No son pocas las veces que tengo padres angustiados y con el nudo en la garganta sentados en mi despacho porque no saben qué hacer con sus hijos, porque les traen de cabeza y consideran que su conducta es inaceptable pero no saben ya cómo corregirla, así que se sienten desbordados y mal porque, al final, su dinámica diaria son gritos y castigos.
En muchas ocasiones me dicen incluso que ya no tienen más con qué castigarles, a lo que yo respondo, con prudencia y con tacto, que solo les queda una cosa, castigarles sin respirar.
Y por qué digo esto, pues porque en muchas ocasiones los padres asfixian a los niños conductualmente porque tienen miedo de que les juzguen cómo son por cómo se comportan sus hijos. Esta tesitura es tremendamente delicada, y merece ser tratada, aunque sea a grandes rasgos.
Merece ser tratada porque el miedo al qué dirán no permite una relación sana con nuestros hijos, sino completamente viciada y condicionada a lo que los demás esperan de nosotros o nosotros queremos mostrarles.

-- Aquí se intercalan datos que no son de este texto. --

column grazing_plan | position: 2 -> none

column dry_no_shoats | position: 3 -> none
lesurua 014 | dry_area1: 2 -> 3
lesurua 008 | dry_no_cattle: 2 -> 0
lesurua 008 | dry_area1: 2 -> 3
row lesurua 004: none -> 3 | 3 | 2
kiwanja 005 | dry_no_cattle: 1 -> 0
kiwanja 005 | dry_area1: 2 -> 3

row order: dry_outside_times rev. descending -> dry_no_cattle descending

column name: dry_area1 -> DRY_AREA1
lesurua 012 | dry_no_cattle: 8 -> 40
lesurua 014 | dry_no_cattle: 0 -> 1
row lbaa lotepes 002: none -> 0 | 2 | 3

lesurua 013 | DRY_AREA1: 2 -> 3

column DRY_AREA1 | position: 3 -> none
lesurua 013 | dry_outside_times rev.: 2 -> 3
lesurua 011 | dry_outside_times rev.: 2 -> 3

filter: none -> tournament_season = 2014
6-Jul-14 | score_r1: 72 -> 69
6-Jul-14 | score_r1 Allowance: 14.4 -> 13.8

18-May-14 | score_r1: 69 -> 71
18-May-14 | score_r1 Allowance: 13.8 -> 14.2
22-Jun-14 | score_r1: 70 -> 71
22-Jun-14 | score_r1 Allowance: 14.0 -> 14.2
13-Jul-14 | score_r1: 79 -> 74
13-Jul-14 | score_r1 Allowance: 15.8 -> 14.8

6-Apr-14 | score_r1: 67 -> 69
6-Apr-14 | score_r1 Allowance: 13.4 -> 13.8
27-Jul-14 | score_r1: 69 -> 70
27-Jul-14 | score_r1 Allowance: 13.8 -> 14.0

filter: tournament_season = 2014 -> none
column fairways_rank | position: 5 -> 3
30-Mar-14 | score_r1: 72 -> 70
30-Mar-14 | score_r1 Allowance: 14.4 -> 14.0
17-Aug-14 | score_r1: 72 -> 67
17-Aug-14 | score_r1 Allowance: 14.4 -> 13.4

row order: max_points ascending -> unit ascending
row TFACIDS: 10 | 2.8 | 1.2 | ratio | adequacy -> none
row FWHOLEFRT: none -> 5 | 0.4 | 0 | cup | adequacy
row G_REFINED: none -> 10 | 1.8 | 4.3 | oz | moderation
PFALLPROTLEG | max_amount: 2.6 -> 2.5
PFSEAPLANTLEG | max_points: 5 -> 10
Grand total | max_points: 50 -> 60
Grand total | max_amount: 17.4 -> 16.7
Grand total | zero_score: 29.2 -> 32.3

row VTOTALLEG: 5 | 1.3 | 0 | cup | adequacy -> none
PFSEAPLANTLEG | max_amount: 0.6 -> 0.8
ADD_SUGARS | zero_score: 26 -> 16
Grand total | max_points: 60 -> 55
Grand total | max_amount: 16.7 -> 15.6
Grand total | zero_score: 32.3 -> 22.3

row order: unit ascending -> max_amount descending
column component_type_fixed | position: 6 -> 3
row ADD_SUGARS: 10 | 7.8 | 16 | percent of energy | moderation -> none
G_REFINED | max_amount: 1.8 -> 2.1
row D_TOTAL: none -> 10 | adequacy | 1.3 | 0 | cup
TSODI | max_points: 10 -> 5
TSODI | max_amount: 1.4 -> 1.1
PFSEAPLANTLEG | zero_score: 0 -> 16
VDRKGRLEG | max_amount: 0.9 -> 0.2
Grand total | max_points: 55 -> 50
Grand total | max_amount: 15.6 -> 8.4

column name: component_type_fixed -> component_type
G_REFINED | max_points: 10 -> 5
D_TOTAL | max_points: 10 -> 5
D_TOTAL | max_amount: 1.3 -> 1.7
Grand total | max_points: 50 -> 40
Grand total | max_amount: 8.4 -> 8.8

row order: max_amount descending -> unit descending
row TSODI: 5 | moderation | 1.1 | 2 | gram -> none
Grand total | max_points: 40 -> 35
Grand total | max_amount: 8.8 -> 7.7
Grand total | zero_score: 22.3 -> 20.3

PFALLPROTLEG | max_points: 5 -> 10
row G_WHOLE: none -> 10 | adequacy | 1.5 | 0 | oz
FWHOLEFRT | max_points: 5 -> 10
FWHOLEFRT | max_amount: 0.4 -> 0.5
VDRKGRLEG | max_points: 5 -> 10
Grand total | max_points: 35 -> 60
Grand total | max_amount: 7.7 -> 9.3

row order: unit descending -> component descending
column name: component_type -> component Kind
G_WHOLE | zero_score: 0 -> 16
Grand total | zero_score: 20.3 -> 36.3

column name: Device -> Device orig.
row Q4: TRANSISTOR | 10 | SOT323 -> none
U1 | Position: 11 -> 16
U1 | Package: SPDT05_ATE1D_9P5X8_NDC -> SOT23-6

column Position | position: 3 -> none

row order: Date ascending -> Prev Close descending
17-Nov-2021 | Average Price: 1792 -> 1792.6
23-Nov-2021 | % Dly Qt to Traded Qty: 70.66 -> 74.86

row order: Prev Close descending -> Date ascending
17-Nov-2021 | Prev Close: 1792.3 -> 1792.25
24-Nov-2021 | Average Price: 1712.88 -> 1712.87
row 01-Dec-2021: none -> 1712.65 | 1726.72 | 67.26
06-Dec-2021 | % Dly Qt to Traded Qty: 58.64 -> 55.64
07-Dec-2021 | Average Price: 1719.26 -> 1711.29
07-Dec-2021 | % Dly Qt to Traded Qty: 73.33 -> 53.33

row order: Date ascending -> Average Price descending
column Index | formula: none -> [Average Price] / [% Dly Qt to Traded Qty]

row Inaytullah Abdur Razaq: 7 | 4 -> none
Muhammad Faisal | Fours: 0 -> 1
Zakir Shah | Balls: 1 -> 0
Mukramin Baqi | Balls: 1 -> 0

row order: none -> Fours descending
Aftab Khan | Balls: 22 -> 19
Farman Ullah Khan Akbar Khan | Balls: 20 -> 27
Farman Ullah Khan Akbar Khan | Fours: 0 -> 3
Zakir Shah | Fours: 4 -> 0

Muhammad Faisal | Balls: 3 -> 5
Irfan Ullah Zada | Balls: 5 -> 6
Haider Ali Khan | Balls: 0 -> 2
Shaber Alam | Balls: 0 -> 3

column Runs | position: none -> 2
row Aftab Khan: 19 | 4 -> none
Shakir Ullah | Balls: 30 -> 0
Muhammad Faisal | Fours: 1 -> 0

Nuestros hijos no son marionetas para exhibir, son personas con emociones y personalidad propias, con necesidades concretas y que merecen el mismo respeto que cualquier adulto.
A veces nos empeñamos los adultos en que nos hagan caso continuamente y absolutamente en todo; tienen que sentir lo que nosotros decidamos (no llores, alégrate, sonríe, no te enfades…), están obligados a compartir todo lo que tienen (a ver cuándo nosotros compartimos nuestro coche, o nuestro móvil, con el papá o mamá que está junto a nosotros en el parque), tienen que tener el hambre que nosotros estimamos (no dejes nada en el plato, no comas más que ya has comido bastante…); tienen que tener los gustos y preferencias que nosotros deseamos (esa ropa es una horterada, este deporte es el mejor para ti, “no hagas FP, mejor Bachillerato…) y así un largo etcétera.
Cuando pretendemos que alguien sea o haga lo que nosotros queremos, acabamos perdiéndole el respeto que merece. Porque como persona, todos tenemos derecho a decidir cómo queremos ser, a elegir nuestros gustos y preferencias, a poder protestar cuando algo no nos gusta, a no acceder cuando algo no nos convence.
Imaginaos por un momento que vuestro jefe estuviera todo el santo día detrás vuestro exigiéndoos que no seáis como sois sino como él quiere, que vuestros procedimientos de trabajo sean tajantemente los que él marca, que no os permitiera manifestar vuestras emociones si no concuerdan con lo que él espera en cada momento, si no os diera la libertad de elegir, es decir, si todo el rato estuviera tratando de manejaros porque siente un poder y una autoridad sobre vosotros que se lo permite. Estoy segura que, si esto os ocurriera, haríais lo posible por buscar otro empleo, por intentar no ver a vuestro jefe, por huir de él.
Sin embargo, cuando nosotros hacemos esto con los niños, no recibimos esa respuesta salvo cuando llegan a la adolescencia, sino que o estallan y manifiestan su desacuerdo conductualmente empeorando la situación, o se hacen completamente sumisos para que los adultos estemos contentos y les demos nuestra aprobación.
Ahondaremos en todo esto más adelante, pero por favor, tened en cuenta que no son nuestras marionetas y que nuestro miedo al qué dirán los demás sobre nuestro hijo, al final marca y envenena mi relación con él.